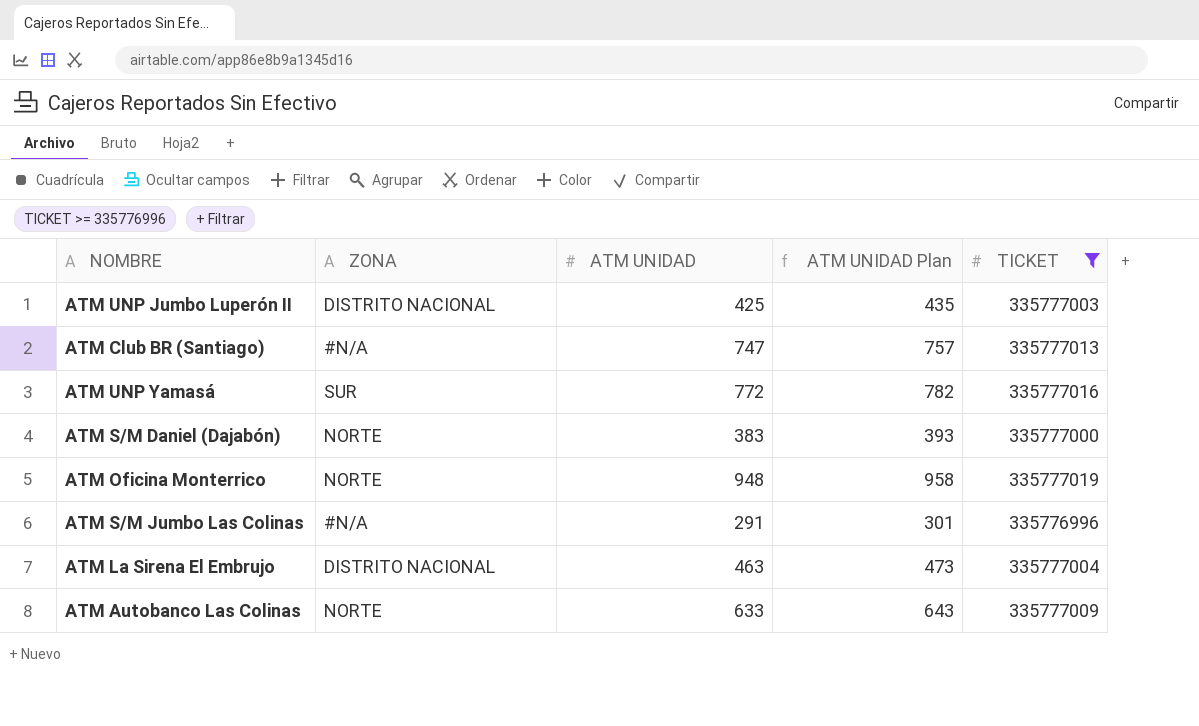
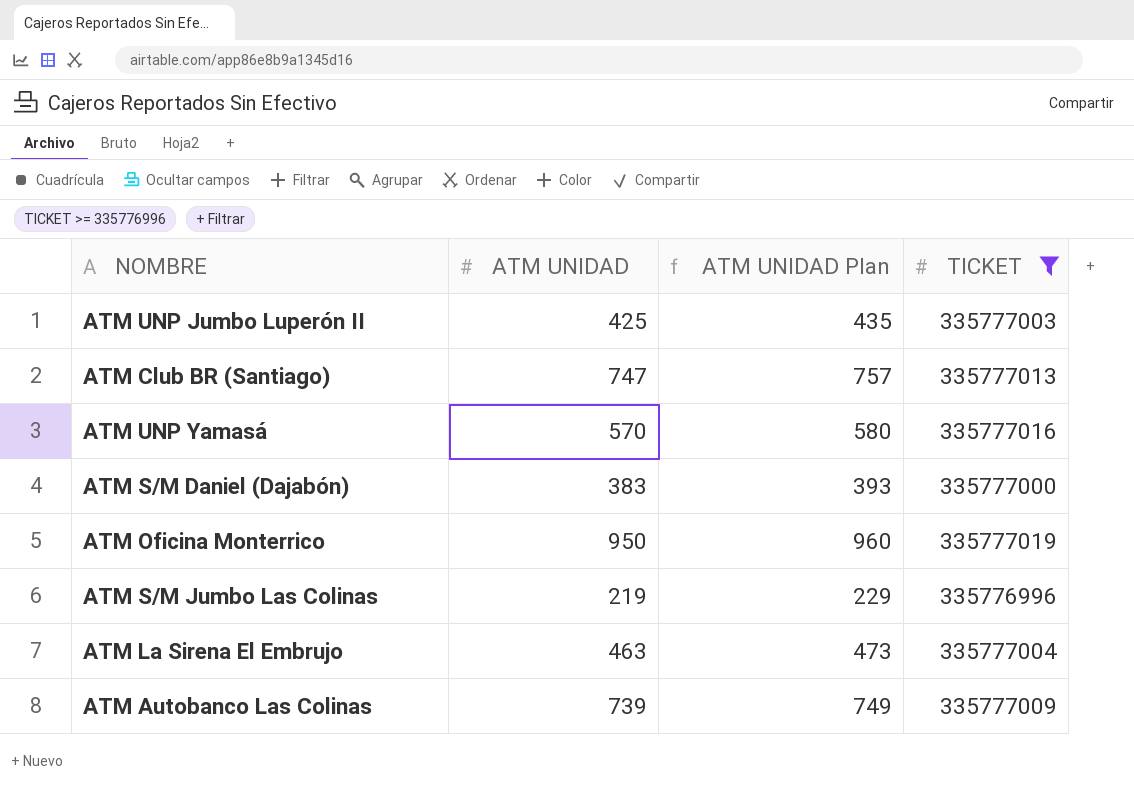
column ZONA | position: 2 -> none
ATM UNP Yamasá | ATM UNIDAD: 772 -> 570
ATM UNP Yamasá | ATM UNIDAD Plan: 782 -> 580
ATM Oficina Monterrico | ATM UNIDAD: 948 -> 950
ATM Oficina Monterrico | ATM UNIDAD Plan: 958 -> 960
ATM S/M Jumbo Las Colinas | ATM UNIDAD: 291 -> 219
ATM S/M Jumbo Las Colinas | ATM UNIDAD Plan: 301 -> 229
ATM Autobanco Las Colinas | ATM UNIDAD: 633 -> 739
ATM Autobanco Las Colinas | ATM UNIDAD Plan: 643 -> 749

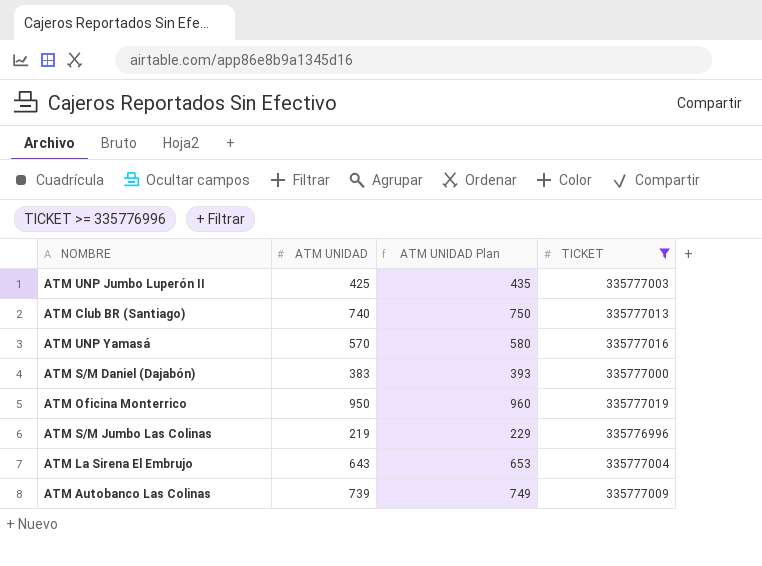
ATM Club BR (Santiago) | ATM UNIDAD: 747 -> 740
ATM Club BR (Santiago) | ATM UNIDAD Plan: 757 -> 750
ATM La Sirena El Embrujo | ATM UNIDAD: 463 -> 643
ATM La Sirena El Embrujo | ATM UNIDAD Plan: 473 -> 653

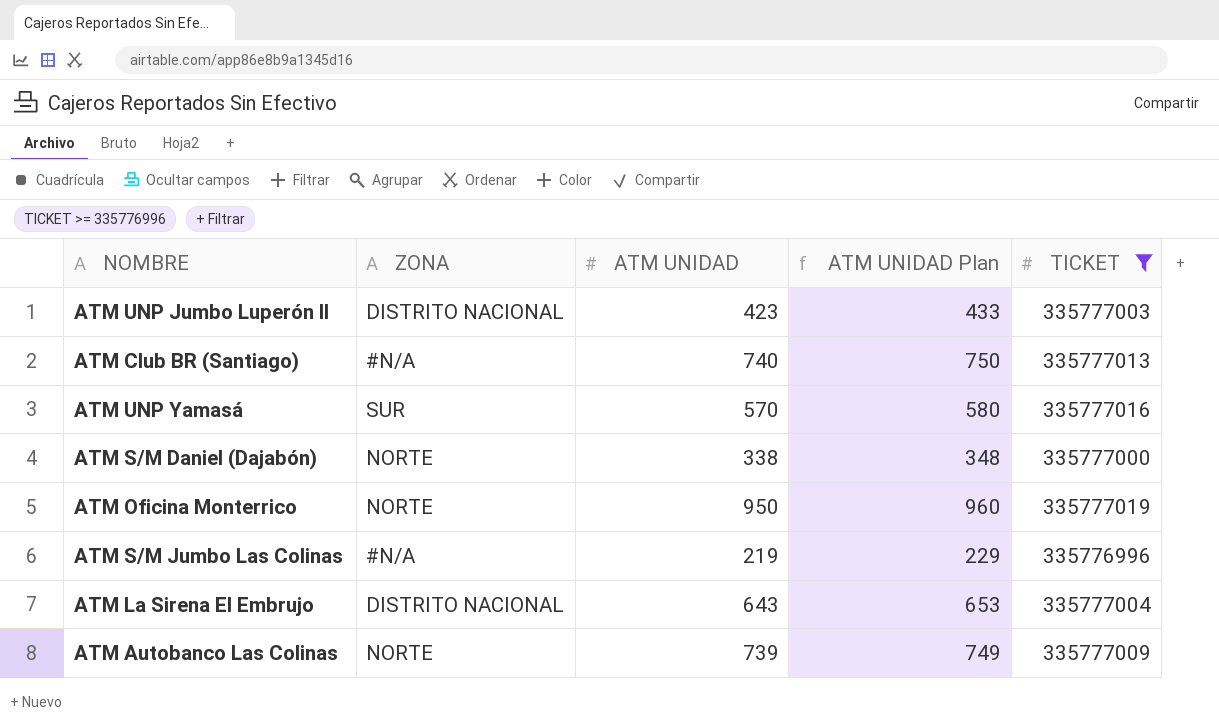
column ZONA | position: none -> 2
ATM UNP Jumbo Luperón II | ATM UNIDAD: 425 -> 423
ATM UNP Jumbo Luperón II | ATM UNIDAD Plan: 435 -> 433
ATM S/M Daniel (Dajabón) | ATM UNIDAD: 383 -> 338
ATM S/M Daniel (Dajabón) | ATM UNIDAD Plan: 393 -> 348

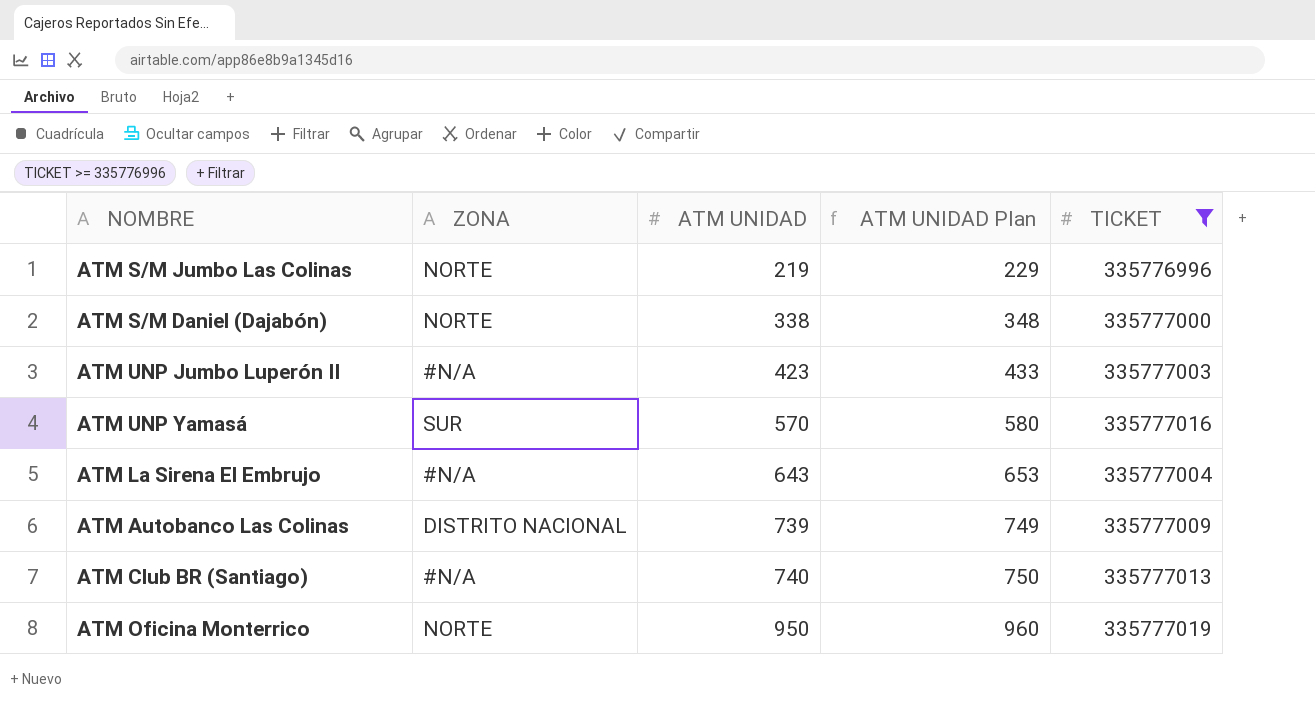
row order: none -> ATM UNIDAD ascending
ATM S/M Jumbo Las Colinas | ZONA: #N/A -> NORTE
ATM UNP Jumbo Luperón II | ZONA: DISTRITO NACIONAL -> #N/A
ATM La Sirena El Embrujo | ZONA: DISTRITO NACIONAL -> #N/A
ATM Autobanco Las Colinas | ZONA: NORTE -> DISTRITO NACIONAL

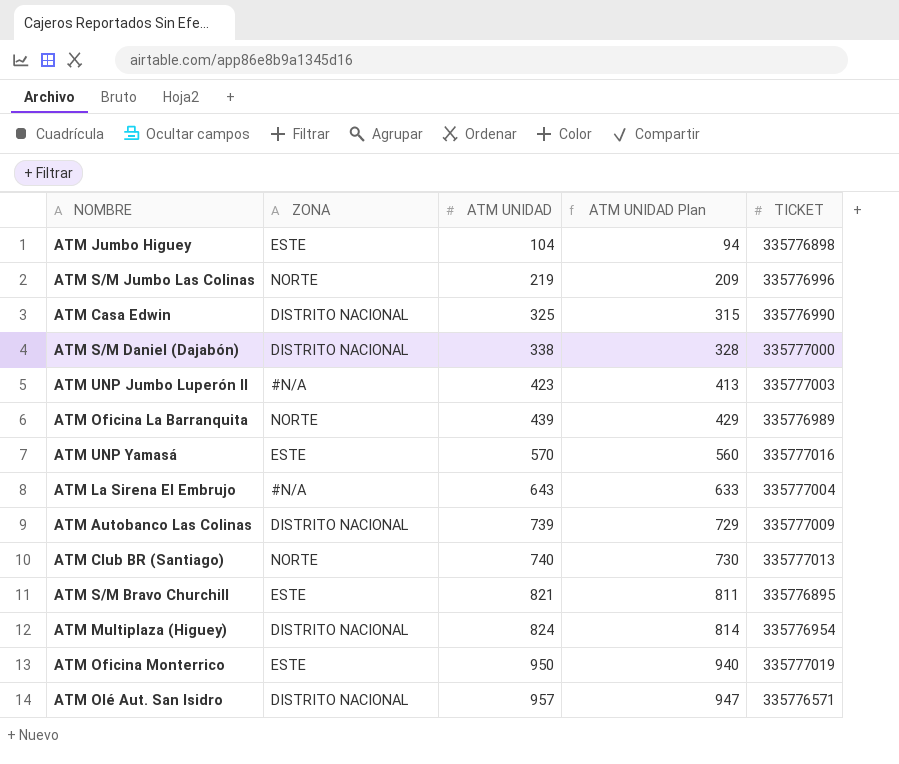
filter: TICKET >= 335776996 -> none
column ATM UNIDAD Plan | formula: [ATM UNIDAD] + 10 -> [ATM UNIDAD] - 10
ATM S/M Daniel (Dajabón) | ZONA: NORTE -> DISTRITO NACIONAL
ATM UNP Yamasá | ZONA: SUR -> ESTE
ATM Club BR (Santiago) | ZONA: #N/A -> NORTE
ATM Oficina Monterrico | ZONA: NORTE -> ESTE

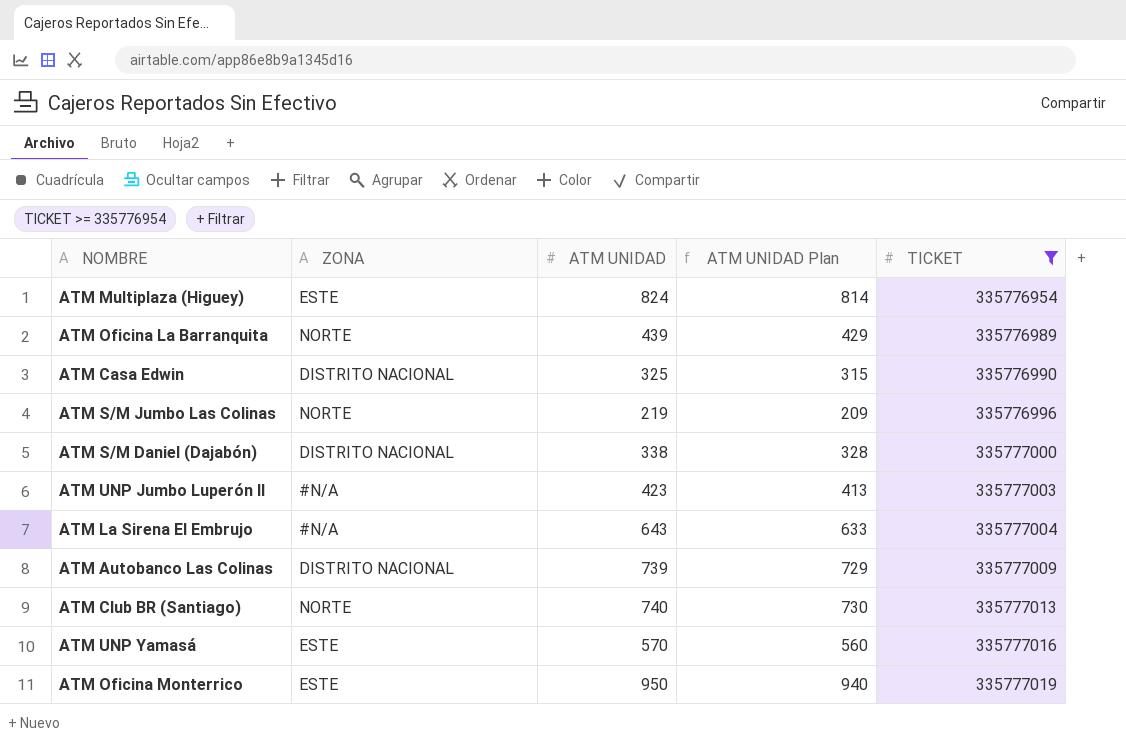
filter: none -> TICKET >= 335776954
row order: ATM UNIDAD ascending -> TICKET ascending
ATM Multiplaza (Higuey) | ZONA: DISTRITO NACIONAL -> ESTE

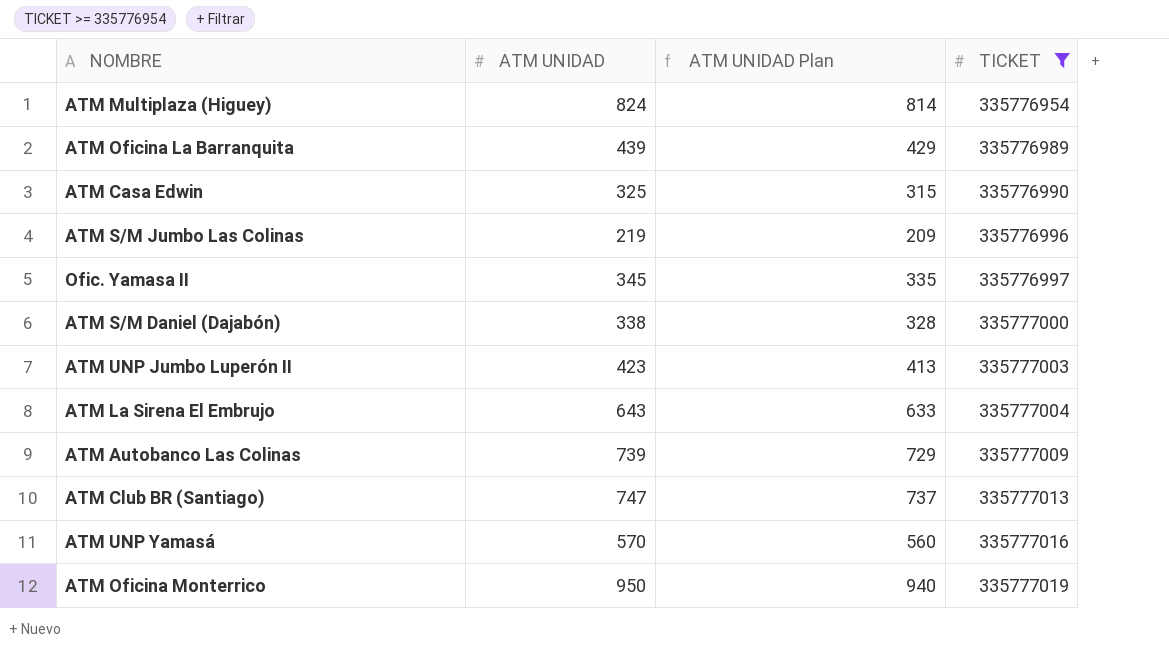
column ZONA | position: 2 -> none
row Ofic. Yamasa II: none -> 345 | 335 | 335776997
ATM Club BR (Santiago) | ATM UNIDAD: 740 -> 747
ATM Club BR (Santiago) | ATM UNIDAD Plan: 730 -> 737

**Work request**:
Return all the entries word for word, but omit any pictures they contain.

**Result of this exercise**:
column ZONA | position: 2 -> none
ATM UNP Yamasá | ATM UNIDAD: 772 -> 570
ATM UNP Yamasá | ATM UNIDAD Plan: 782 -> 580
ATM Oficina Monterrico | ATM UNIDAD: 948 -> 950
ATM Oficina Monterrico | ATM UNIDAD Plan: 958 -> 960
ATM S/M Jumbo Las Colinas | ATM UNIDAD: 291 -> 219
ATM S/M Jumbo Las Colinas | ATM UNIDAD Plan: 301 -> 229
ATM Autobanco Las Colinas | ATM UNIDAD: 633 -> 739
ATM Autobanco Las Colinas | ATM UNIDAD Plan: 643 -> 749

ATM Club BR (Santiago) | ATM UNIDAD: 747 -> 740
ATM Club BR (Santiago) | ATM UNIDAD Plan: 757 -> 750
ATM La Sirena El Embrujo | ATM UNIDAD: 463 -> 643
ATM La Sirena El Embrujo | ATM UNIDAD Plan: 473 -> 653

column ZONA | position: none -> 2
ATM UNP Jumbo Luperón II | ATM UNIDAD: 425 -> 423
ATM UNP Jumbo Luperón II | ATM UNIDAD Plan: 435 -> 433
ATM S/M Daniel (Dajabón) | ATM UNIDAD: 383 -> 338
ATM S/M Daniel (Dajabón) | ATM UNIDAD Plan: 393 -> 348

row order: none -> ATM UNIDAD ascending
ATM S/M Jumbo Las Colinas | ZONA: #N/A -> NORTE
ATM UNP Jumbo Luperón II | ZONA: DISTRITO NACIONAL -> #N/A
ATM La Sirena El Embrujo | ZONA: DISTRITO NACIONAL -> #N/A
ATM Autobanco Las Colinas | ZONA: NORTE -> DISTRITO NACIONAL

filter: TICKET >= 335776996 -> none
column ATM UNIDAD Plan | formula: [ATM UNIDAD] + 10 -> [ATM UNIDAD] - 10
ATM S/M Daniel (Dajabón) | ZONA: NORTE -> DISTRITO NACIONAL
ATM UNP Yamasá | ZONA: SUR -> ESTE
ATM Club BR (Santiago) | ZONA: #N/A -> NORTE
ATM Oficina Monterrico | ZONA: NORTE -> ESTE

filter: none -> TICKET >= 335776954
row order: ATM UNIDAD ascending -> TICKET ascending
ATM Multiplaza (Higuey) | ZONA: DISTRITO NACIONAL -> ESTE

column ZONA | position: 2 -> none
row Ofic. Yamasa II: none -> 345 | 335 | 335776997
ATM Club BR (Santiago) | ATM UNIDAD: 740 -> 747
ATM Club BR (Santiago) | ATM UNIDAD Plan: 730 -> 737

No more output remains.